Connaître votre histoire


    Chère Princesse,

Êtes-vous la quatrième épouse d'Henry VIII, Roi d'Angleterre, né en 1491? Si oui, j'aimerais bien connaître votre histoire. Pourquoi le Roi vous a-t-il répudiée la même année qu'il vous a connue? Quel âge aviez-vous à cette époque? Comment avez-vous vécu après cette répudiation? Avez-vous eu le temps de connaître un peu le Roi Henry pour nous en parler?

Espérant en savoir plus sur vous, merci.


Ma très chère Bezette,

Votre lettre me replonge dans des rêveries poignantes. Contrairement à ce que vous pensez, je ne suis pas la quatrième épouse d’Henri VIII, la malheureuse Anne de Clèves. Anne est une cousine éloignée de mon défunt mari, le prince de Clèves. Son mariage avec le roi, il y a quelques années, a fait grand bruit à la cour, et plus encore sa répudiation quelques mois plus tard. Vous n’êtes pas sans savoir quelles sont les mœurs des cours royales, où le devoir, impitoyablement, fait plier puis rompre les cœurs les plus nobles, les sentiments les plus délicats.
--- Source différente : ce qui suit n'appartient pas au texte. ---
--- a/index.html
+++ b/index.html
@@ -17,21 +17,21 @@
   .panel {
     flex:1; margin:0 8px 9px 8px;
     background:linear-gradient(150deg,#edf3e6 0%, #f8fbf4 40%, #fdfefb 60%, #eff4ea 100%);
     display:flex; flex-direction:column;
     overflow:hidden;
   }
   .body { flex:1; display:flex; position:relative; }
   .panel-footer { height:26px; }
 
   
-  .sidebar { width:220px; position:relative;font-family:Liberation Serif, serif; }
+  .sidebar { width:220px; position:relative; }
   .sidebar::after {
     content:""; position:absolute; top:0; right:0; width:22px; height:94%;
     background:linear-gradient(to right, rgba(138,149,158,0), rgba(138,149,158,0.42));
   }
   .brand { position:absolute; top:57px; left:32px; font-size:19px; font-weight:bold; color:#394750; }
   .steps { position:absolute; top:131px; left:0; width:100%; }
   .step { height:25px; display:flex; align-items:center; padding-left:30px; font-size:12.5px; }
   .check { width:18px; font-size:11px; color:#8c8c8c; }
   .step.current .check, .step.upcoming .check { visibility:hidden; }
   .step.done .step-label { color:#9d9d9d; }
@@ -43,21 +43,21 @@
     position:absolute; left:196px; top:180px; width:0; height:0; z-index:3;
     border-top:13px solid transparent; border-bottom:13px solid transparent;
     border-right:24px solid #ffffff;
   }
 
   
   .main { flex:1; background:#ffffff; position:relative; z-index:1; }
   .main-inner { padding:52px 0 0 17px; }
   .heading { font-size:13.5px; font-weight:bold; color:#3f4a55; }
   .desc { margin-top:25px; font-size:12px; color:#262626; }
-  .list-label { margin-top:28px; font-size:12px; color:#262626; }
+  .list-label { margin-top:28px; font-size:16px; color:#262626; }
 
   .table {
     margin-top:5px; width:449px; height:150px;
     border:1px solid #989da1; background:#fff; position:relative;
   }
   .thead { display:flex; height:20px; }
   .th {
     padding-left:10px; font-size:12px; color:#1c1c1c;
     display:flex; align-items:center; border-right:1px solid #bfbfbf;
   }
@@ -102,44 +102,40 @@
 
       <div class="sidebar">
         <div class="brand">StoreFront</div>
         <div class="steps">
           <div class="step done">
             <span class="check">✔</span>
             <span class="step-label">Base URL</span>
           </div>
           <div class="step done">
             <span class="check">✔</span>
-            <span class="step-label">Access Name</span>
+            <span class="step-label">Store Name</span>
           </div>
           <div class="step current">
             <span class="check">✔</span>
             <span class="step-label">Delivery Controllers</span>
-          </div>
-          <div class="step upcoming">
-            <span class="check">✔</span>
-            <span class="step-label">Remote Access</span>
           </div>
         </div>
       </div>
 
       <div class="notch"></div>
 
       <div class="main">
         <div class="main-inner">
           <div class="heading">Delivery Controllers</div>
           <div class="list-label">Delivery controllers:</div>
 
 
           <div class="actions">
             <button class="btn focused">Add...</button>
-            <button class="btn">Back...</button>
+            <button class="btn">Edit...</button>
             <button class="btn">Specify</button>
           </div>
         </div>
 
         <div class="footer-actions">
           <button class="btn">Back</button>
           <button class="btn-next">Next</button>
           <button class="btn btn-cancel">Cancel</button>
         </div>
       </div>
Henri venait donc de perdre son épouse alors qu’elle lui donnait un héritier; mais un roi ne peut rester sans reine, et ses ambassadeurs eurent pour mission de trouver une princesse qui constituât une alliance féconde et fructueuse, au mépris de ce sentiment noble et délicat qu’est l’amour. Le choix se porta sur Anne de Clèves, dont un portrait peint par Holbein charma le roi. Son cœur s’enflamma à cette image, et il l’épousa. Mais force fut bientôt d’avouer que le peintre avait été par trop flatteur; Anne avait un physique ingrat. Pour cette raison elle fut répudiée, et l’alliance politique rompue. Voilà, chère Bezette, qui devrait vous laisser songeuse et vous fournir un exemple saisissant de l’humaine nature. Sur la foi d’une image, on aime, et cet amour ne résiste pas au temps et à la réalité. Les qualités de cœur font pâle figure auprès de la déception que génère un portrait fallacieux, et l’amour vrai n’est que chimère et contes bleus pour les couventines.

Cette missive réveille en moi de bien tristes pensées. Vous dites désirer mieux me connaître. Qu’il vous suffise de vous souvenir que j’appartiens à la maison de Chartres, et que mon mari tant estimé est mort du chagrin que je lui causais pour avoir chéri une image chatoyante plus qu’un époux fidèle et dévoué.

Ma chère amie de plume, pardonnez si je suis peu prolixe. Mes blessures se rouvrent au moindre effleurement.